Le Maroc cherche une protection de son retrait des négociations» avec le Front Polisario «qui devraient conduire à une consultation, l’autodétermination de l’ancienne colonie espagnole, conformément au plan de règlement onusien», a-t-il expliqué. Et d’observer : «Nous mettons au défi le Maroc de fournir la moindre preuve, le Maroc vit dans la folie et ne sait pas comment sortir de son obligation de dialogue.»

Le royaume wahhabite s’en mêle

Un peu plus tôt dans la journée, l’Arabie Saoudite a déclaré se tenir aux côtés du Maroc face à «tout ce qui menace sa sécurité, sa stabilité et son intégrité territoriale». Une source officielle au ministère saoudien des Affaires étrangères a abondé dans le sens de Rabat, selon une déclaration diffusée par le ministère de l’Information à Riyad.

«Le gouvernement saoudien condamne fermement l’ingérence iranienne dans les affaires intérieures du Maroc via son instrument, la milice terroriste du Hezbollah, qui entraîne les éléments du soi-disant groupe Polisario en vue de déstabiliser la sécurité et la stabilité» du Maroc, indique la source.

Le royaume wahhabite «affirme qu’il se tient aux côtés du royaume frère du Maroc pour tout ce qui garantit sa sécurité et sa stabilité, y compris sa décision de rompre ses relations avec l’Iran», a-t-elle assuré. Les Emirats arabes unis et Bahreïn ont également exprimé, dans des déclarations, leur solidarité avec le Maroc.

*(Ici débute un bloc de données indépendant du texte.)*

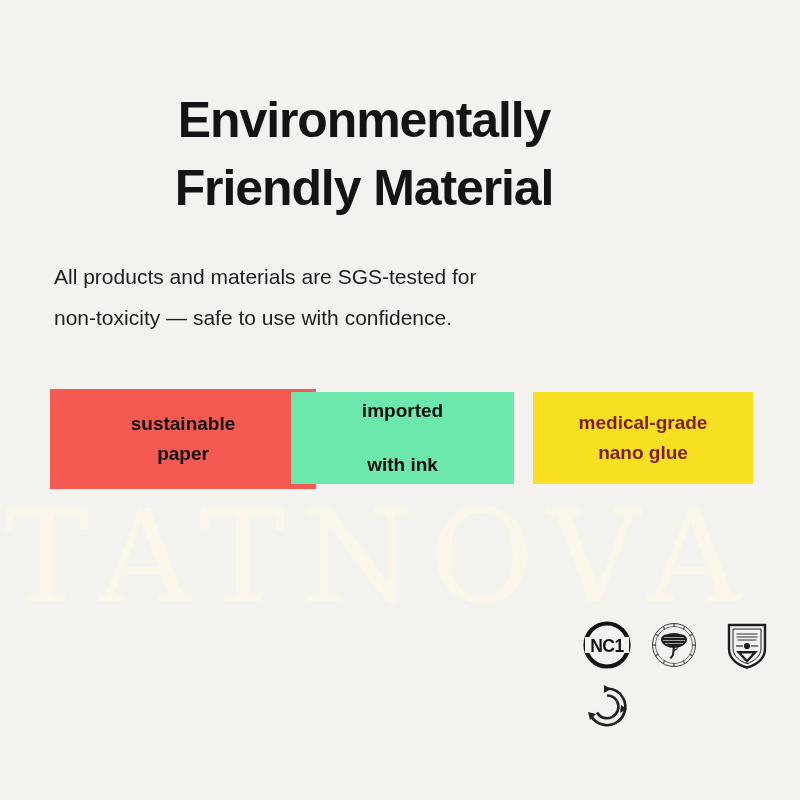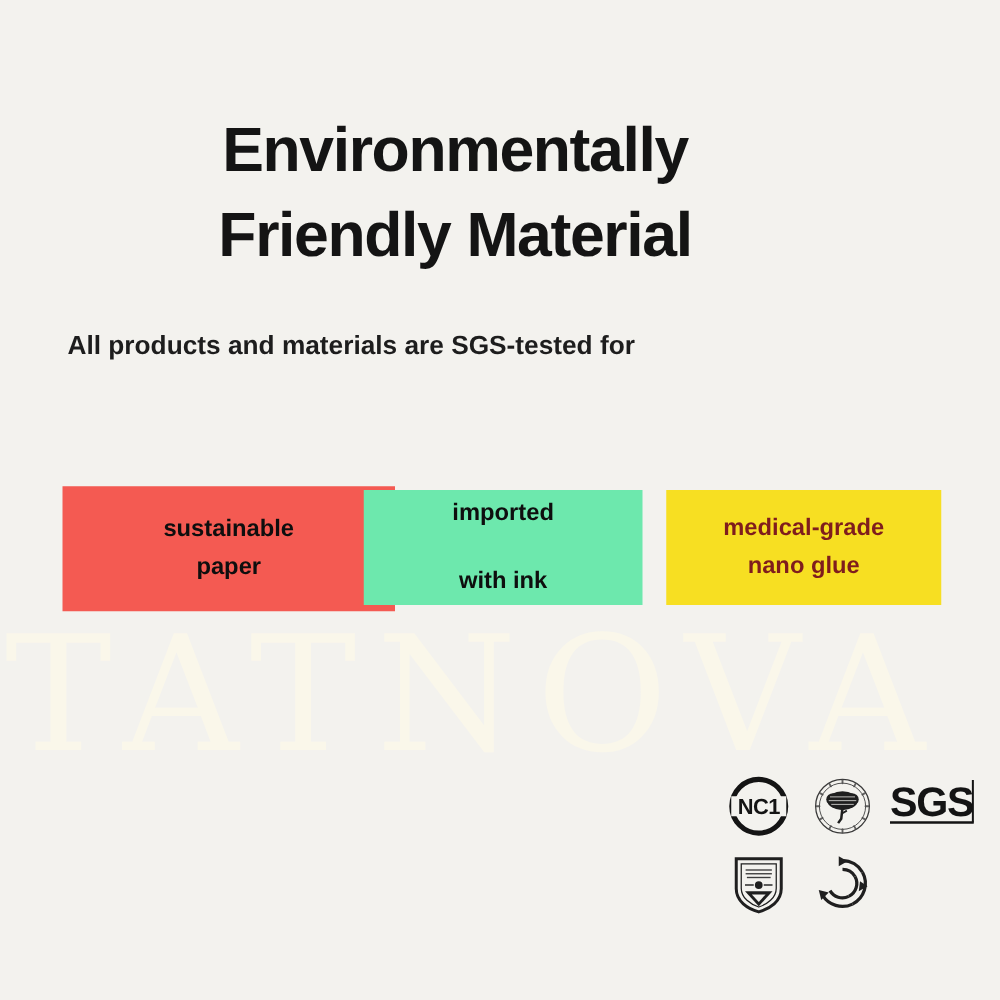"All products and materials are" .subcopy { font-weight: 700 -> 400 }
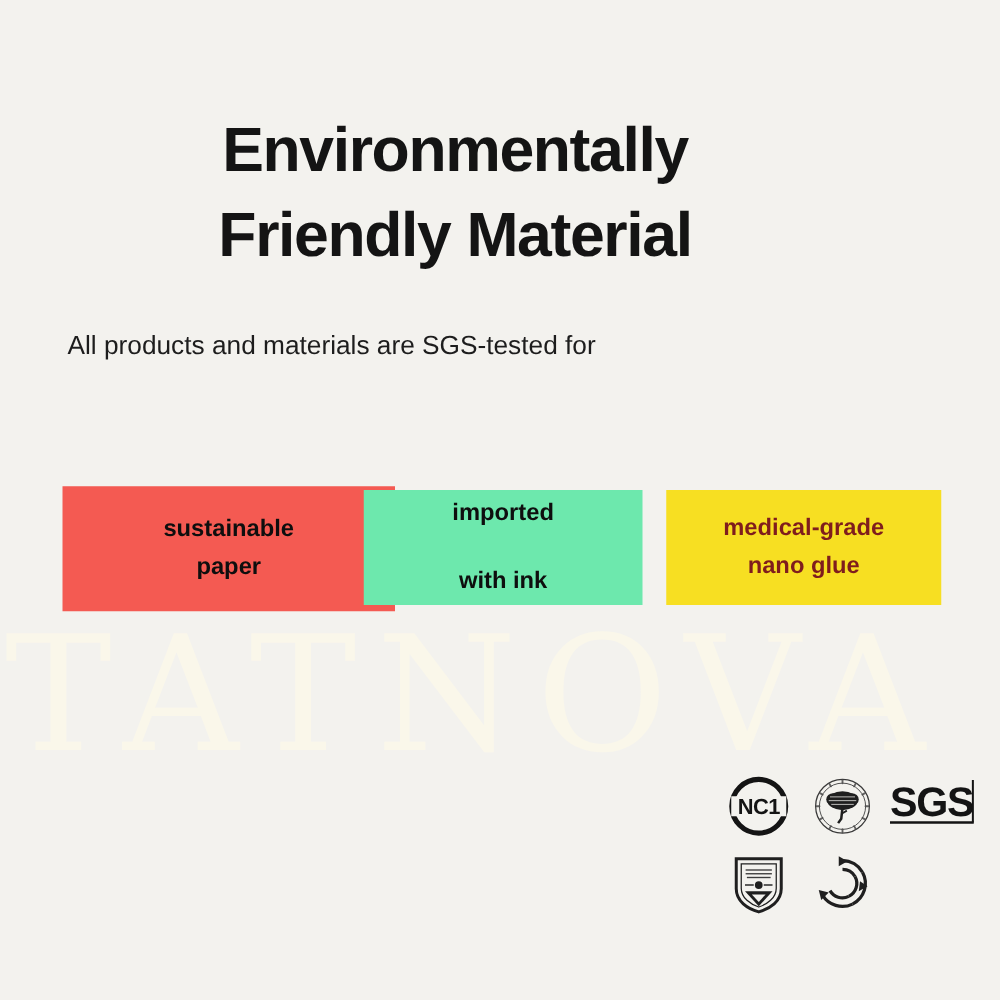"non-toxicity — safe to use" span.line { html: none -> <span>non-toxicity — safe to use with confidence.</span> }
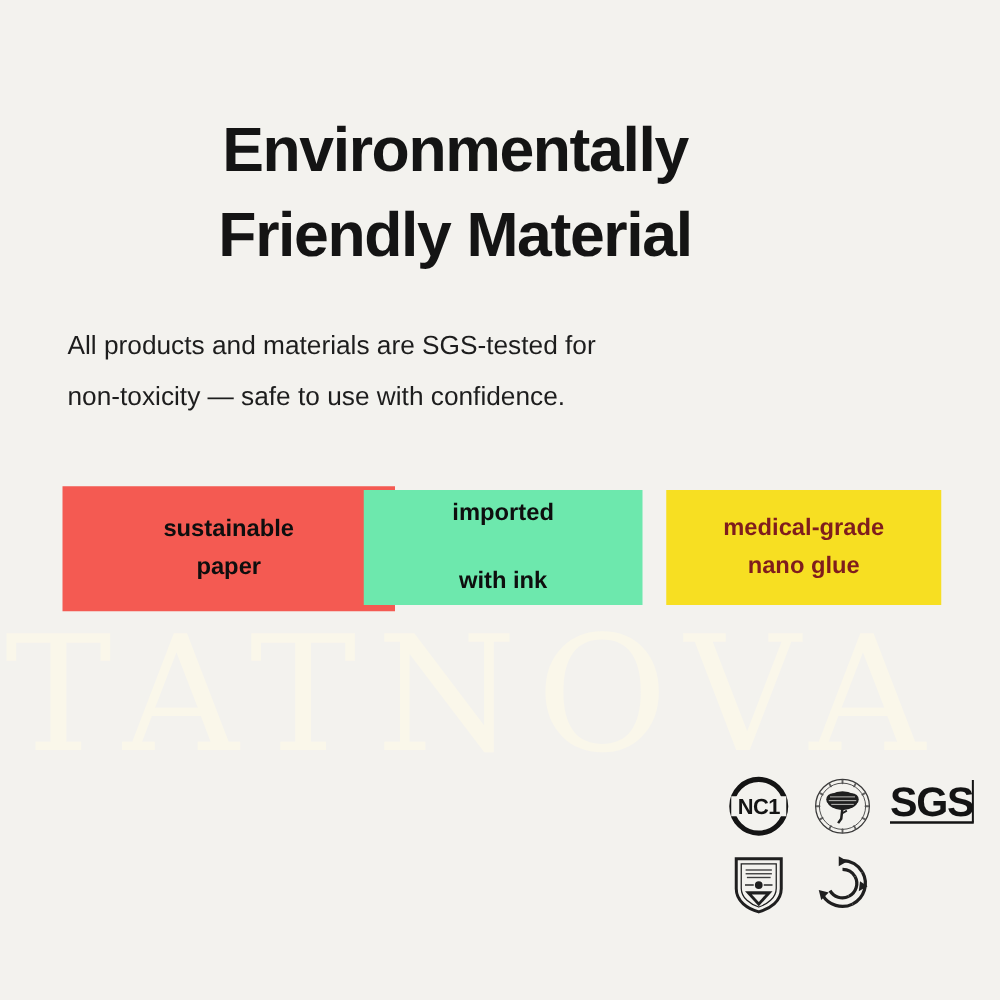"SGS" div.badge { html: <div> <span> <svg> <text>SGS</text> <rect></rect> <rect></rect> </svg> </span> </div> -> none }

L’Arabie Saoudite et l’Iran ont rompu leurs relations diplomatiques en 2016. Les deux pays soutiennent notamment des camps opposés en Syrie, au Yémen et au Liban. Riyad dénonce régulièrement les «ingérences» iraniennes dans les affaires des pays arabes, et Téhéran s’insurge contre la campagne militaire contre les rebelles au Yémen de la coalition arabe emmenée par l’Arabie Saoudite.

Le Maroc a annoncé mardi la rupture de ses relations diplomatiques avec l’Iran, qu’il accuse d’avoir facilité une livraison d’armes au Front Polisario, par l’intermédiaire de son allié libanais, le mouvement Hezbollah. Le ministre marocain des Affaires étrangères, Nasser Bourita, a précisé que cette décision n’a rien à voir avec «les développements régionaux ou internationaux» actuels, en référence notamment aux tensions entre l’Arabie Saoudite au Moyen-Orient.

Il a assuré qu’une «première livraison d’armes avait été récemment fournie au Polisario» par l’intermédiaire d’un «élément» à l’ambassade iranienne à Alger. Aussi, il a affirmé que son pays «dispose de preuves irréfutables, de noms identifiés et de faits précis qui corroborent cette connivence entre le Polisario et le Hezbollah contre les intérêts suprêmes du royaume».
Dans un communiqué rendu public dans la journée, le Hezbollah a jugé «regrettable que le Maroc lance des accusations infondées sous pressions américaines, israéliennes et saoudiennes».

Pour le Hezbollah, «il aurait été préférable que les Affaires étrangères marocaines trouvent un prétexte plus convaincant pour rompre leur relations avec l’Iran». Le Maroc a déjà rompu ses relations avec l’Iran début 2009, pour protester notamment contre «l’activisme» religieux de Téhéran dans le royaume. Ces liens ont été rétablis en 2014.